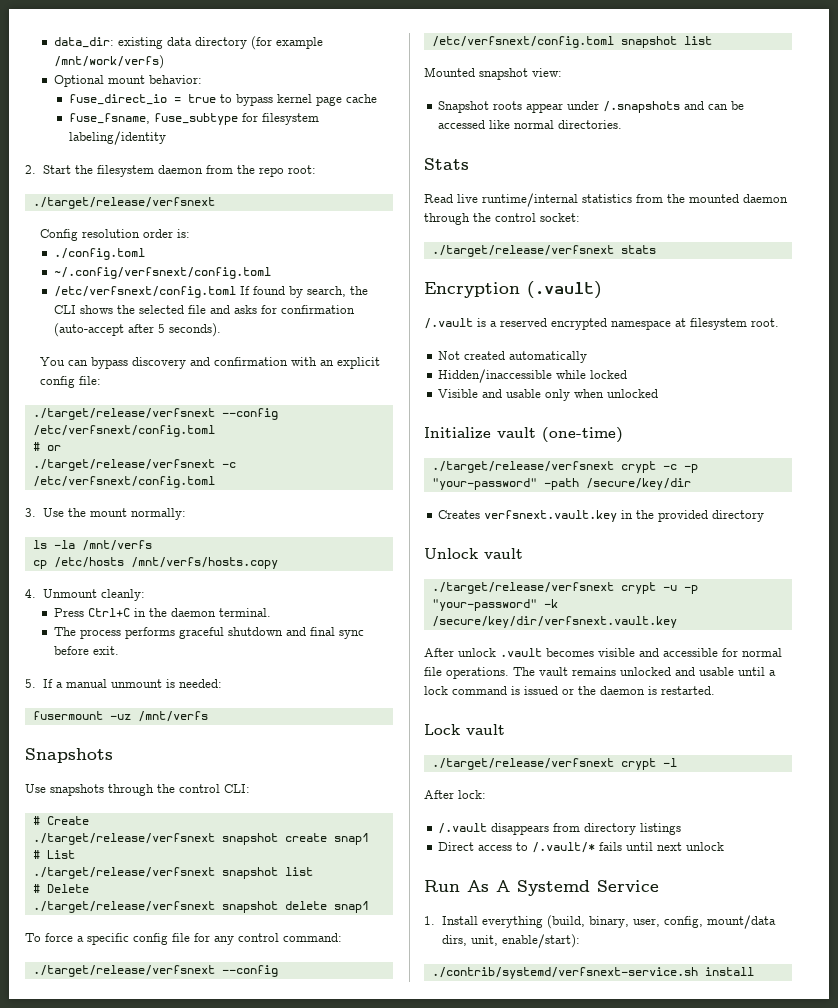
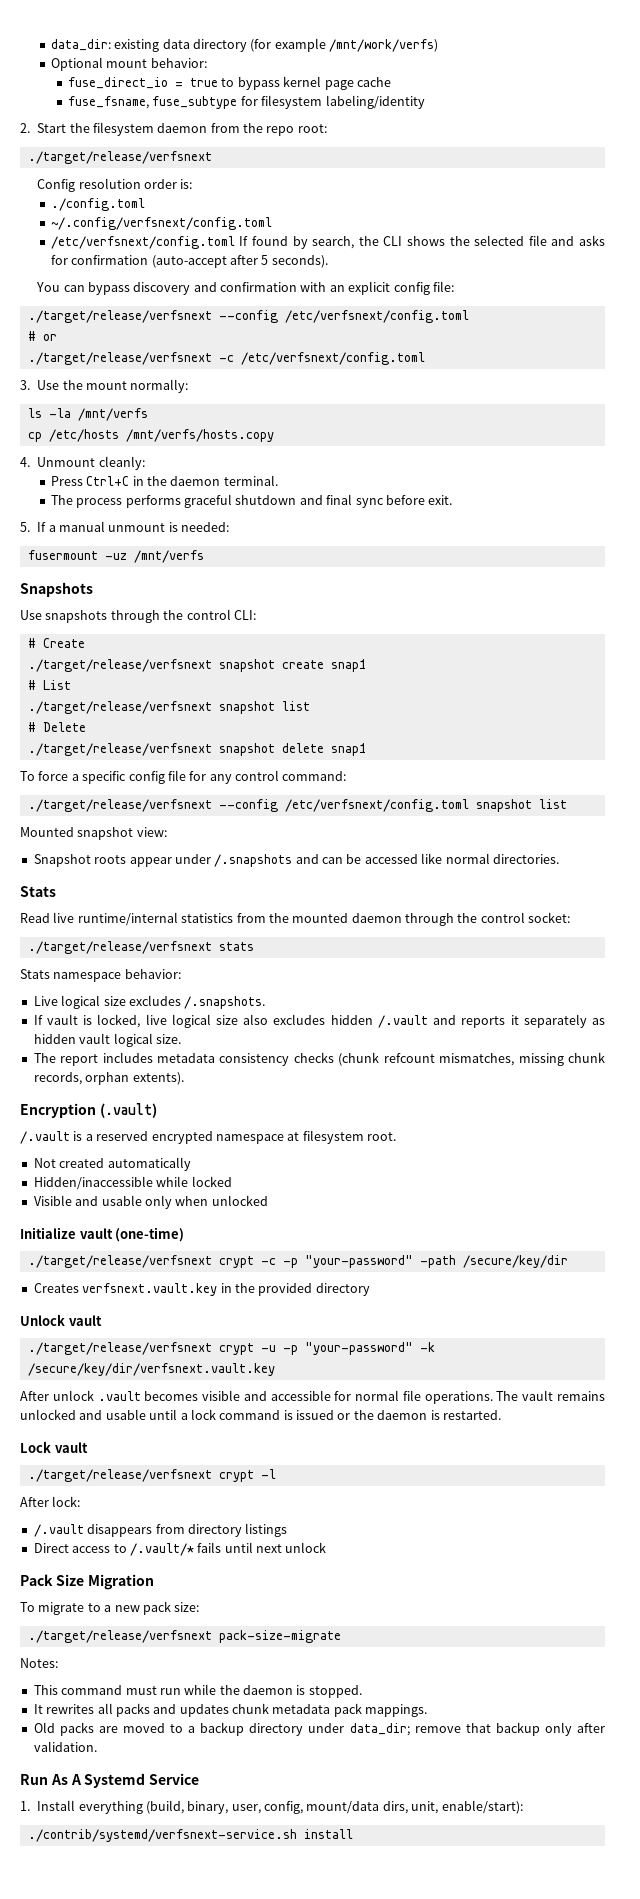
+ Stats namespace behavior:
+ Live logical size excludes /.snapshots.
+ If vault is locked, live logical size also excludes hidden /.vault and reports it separately as hidden vault logical size.
+ The report includes metadata consistency checks (chunk refcount mismatches, missing chunk records, orphan extents).
+ Pack Size Migration
+ To migrate to a new pack size:
+ ./target/release/verfsnext pack-size-migrate
+ Notes:
+ This command must run while the daemon is stopped.
+ It rewrites all packs and updates chunk metadata pack mappings.
+ Old packs are moved to a backup directory under data_dir; remove that backup only after validation.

◆ **Problem**
Retype the entries above word for word, minus any images.

◆ **Result of the exercise**
+ Stats namespace behavior:
+ Live logical size excludes /.snapshots.
+ If vault is locked, live logical size also excludes hidden /.vault and reports it separately as hidden vault logical size.
+ The report includes metadata consistency checks (chunk refcount mismatches, missing chunk records, orphan extents).
+ Pack Size Migration
+ To migrate to a new pack size:
+ ./target/release/verfsnext pack-size-migrate
+ Notes:
+ This command must run while the daemon is stopped.
+ It rewrites all packs and updates chunk metadata pack mappings.
+ Old packs are moved to a backup directory under data_dir; remove that backup only after validation.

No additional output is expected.